The primary basis of BG Petroleum, LLC's Motion to Withdraw Its Motion to Dismiss was the claim that the delay associated with the negotiation process interfered with BG Petroleum, LLC's financing plans and property transactions, ultimately placing BG Petroleum, LLC in a position where Chapter 11 relief became necessary. On April 9, 2014, the Court entered an Order granting BG Petroleum, LLC's request to withdraw its Motion to Dismiss, and entered an Order for Relief under Chapter 11 of the United States Bankruptcy Code.

With the dispute as to the settlement percolating, on May 19, 2014, the Petitioning Creditors filed its preemptive Motion for Appointment of Trustee and Motion for Relief From Stay. In support of these motions, the Petitioning Creditors referenced a letter to BG Petroleum, LLC dated December 13, 2012 which notified BG Petroleum, LLC of specific instances of default under the Ground Lease and provided BG Petroleum, LLC with an opportunity to cure said defaults. The Petitioning Creditors alleged that BG Petroleum, LLC's failure to cure the defaults resulted in an official termination of the Ground Lease by way of letter to BG Petroleum, LLC dated January 22, 2013. As a result, the Petitioning Creditors requested that the Court find that: the Ground Lease was terminated prior to the commencement of this case and that the Ground Lease was not and is not “property of the estate.” The Petitioning Creditors therefore asked to be granted relief from the automatic stay to assume possession of the property and assets that had been the subject of the Ground Lease.

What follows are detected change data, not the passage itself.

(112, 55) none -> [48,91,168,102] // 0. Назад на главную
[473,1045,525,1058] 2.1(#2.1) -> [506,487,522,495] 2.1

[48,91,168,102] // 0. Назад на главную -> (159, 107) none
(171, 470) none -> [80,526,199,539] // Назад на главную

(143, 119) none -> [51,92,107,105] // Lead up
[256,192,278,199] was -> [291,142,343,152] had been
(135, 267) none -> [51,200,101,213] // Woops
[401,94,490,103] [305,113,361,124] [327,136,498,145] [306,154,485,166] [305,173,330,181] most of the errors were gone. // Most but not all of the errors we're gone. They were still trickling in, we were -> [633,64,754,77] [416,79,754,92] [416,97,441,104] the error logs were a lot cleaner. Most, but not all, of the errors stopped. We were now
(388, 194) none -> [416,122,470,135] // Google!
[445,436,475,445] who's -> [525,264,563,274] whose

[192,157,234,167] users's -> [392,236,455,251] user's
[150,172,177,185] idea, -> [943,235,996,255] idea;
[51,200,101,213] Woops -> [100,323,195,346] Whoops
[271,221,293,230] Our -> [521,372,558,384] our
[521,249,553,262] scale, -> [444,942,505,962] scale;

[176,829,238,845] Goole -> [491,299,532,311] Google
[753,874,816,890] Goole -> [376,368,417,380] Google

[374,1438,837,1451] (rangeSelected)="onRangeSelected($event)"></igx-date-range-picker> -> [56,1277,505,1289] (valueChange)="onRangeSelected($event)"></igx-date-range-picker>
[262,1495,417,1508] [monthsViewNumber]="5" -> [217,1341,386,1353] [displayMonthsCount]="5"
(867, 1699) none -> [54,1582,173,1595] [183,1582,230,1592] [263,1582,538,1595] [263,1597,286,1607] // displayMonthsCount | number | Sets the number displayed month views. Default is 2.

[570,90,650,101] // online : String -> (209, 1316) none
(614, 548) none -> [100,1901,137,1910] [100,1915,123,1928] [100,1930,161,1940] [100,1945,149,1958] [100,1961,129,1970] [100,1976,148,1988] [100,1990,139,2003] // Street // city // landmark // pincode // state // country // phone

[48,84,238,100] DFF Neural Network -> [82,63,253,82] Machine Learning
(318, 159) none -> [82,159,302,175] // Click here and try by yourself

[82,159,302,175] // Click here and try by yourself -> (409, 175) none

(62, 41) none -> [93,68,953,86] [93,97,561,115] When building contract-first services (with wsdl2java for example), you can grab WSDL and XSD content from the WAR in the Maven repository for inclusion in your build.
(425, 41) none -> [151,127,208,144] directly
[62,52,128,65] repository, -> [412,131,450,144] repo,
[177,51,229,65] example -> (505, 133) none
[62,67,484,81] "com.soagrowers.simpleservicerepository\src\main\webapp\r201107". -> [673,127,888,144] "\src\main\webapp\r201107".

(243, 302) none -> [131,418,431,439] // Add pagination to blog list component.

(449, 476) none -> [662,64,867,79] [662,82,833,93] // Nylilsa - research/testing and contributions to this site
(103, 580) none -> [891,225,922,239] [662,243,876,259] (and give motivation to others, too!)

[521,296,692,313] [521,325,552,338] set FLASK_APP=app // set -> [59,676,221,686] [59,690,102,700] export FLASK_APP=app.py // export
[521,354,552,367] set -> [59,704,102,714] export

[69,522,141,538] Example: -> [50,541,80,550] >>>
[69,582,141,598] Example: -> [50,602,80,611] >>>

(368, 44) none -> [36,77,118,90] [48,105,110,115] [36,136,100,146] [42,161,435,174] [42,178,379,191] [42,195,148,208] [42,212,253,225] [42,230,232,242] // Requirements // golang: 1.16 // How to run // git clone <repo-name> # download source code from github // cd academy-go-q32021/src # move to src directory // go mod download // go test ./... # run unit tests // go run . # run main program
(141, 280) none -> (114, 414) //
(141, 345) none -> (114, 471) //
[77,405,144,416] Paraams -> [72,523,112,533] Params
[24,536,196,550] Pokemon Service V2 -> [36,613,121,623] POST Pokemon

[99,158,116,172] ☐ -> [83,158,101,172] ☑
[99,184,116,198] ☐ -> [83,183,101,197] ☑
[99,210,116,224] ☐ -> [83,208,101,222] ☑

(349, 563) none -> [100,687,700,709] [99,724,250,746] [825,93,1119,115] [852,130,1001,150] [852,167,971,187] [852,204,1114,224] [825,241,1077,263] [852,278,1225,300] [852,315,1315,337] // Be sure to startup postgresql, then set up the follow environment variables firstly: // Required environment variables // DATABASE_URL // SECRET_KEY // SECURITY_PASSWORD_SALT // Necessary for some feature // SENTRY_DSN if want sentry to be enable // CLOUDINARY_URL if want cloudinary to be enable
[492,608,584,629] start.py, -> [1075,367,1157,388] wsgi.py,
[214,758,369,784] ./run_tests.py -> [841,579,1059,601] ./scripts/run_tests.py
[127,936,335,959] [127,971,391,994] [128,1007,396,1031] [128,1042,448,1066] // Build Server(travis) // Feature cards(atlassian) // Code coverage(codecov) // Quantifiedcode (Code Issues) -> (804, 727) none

In support of its motions, the Petitioning Creditors also referenced an examination of BG Petroleum, LLC's financial records undertaken by the accounting firm of Boyer & Ritter, C.P.A. The Petitioning Creditors set forth numerous alleged arrearages and defaults attributed to BG Petroleum, LLC by Boyer & Ritter, C.P.A., including but not limited to: delinquent annual rents under the Ground Lease, various delinquent taxes owed to the Commonwealth of Pennsylvania, Maryland, Virginia, West Virginia, and the IRS, and delinquent amounts owed to fuel suppliers and third party vendors. The Petitioning Creditors also alleged that BG Petroleum, LLC was diverting funds to Tristar Petroleum, LLC, an entity created by and under the control of Attilio DeMarco who is one of BG Petroleum, LLC's principals. The Petitioning Creditors further alleged that despite the purported inability of BG Petroleum, LLC to satisfy its financial obligations, BG Petroleum, LLC paid each of its principals salaries in excess of $150,000 which the Petitioning Creditors claim is imprudent. The Petitioning Creditors argued that the alleged actions of BG Petroleum, LLC constitute cause for the appointment of a Chapter 11 Trustee pursuant to Section 1104(a) of the Bankruptcy Code.

On May 20, 2014, the Court entered an Order scheduling a hearing on the Petitioning Creditors' Motion for Relief From Stay and Motion for Appointment of Trustee for June 2, 2014, and by Order dated May 22, 2014 rescheduled that hearing for June 5, 2014. On May 29, 2014, BG Petroleum, LLC filed Responses to the Petitioning Creditors' motions. In its Response to the Motion for Appointment of Trustee, BG Petroleum, LLC reiterated its allegation that BG Petroleum, LLC's failure to make the payments required by the Ground Lease were caused by the Petitioning Creditors' failure to leave the required amount of cash on hand, having depleted available funds by writing checks totaling $767,082.77 to themselves.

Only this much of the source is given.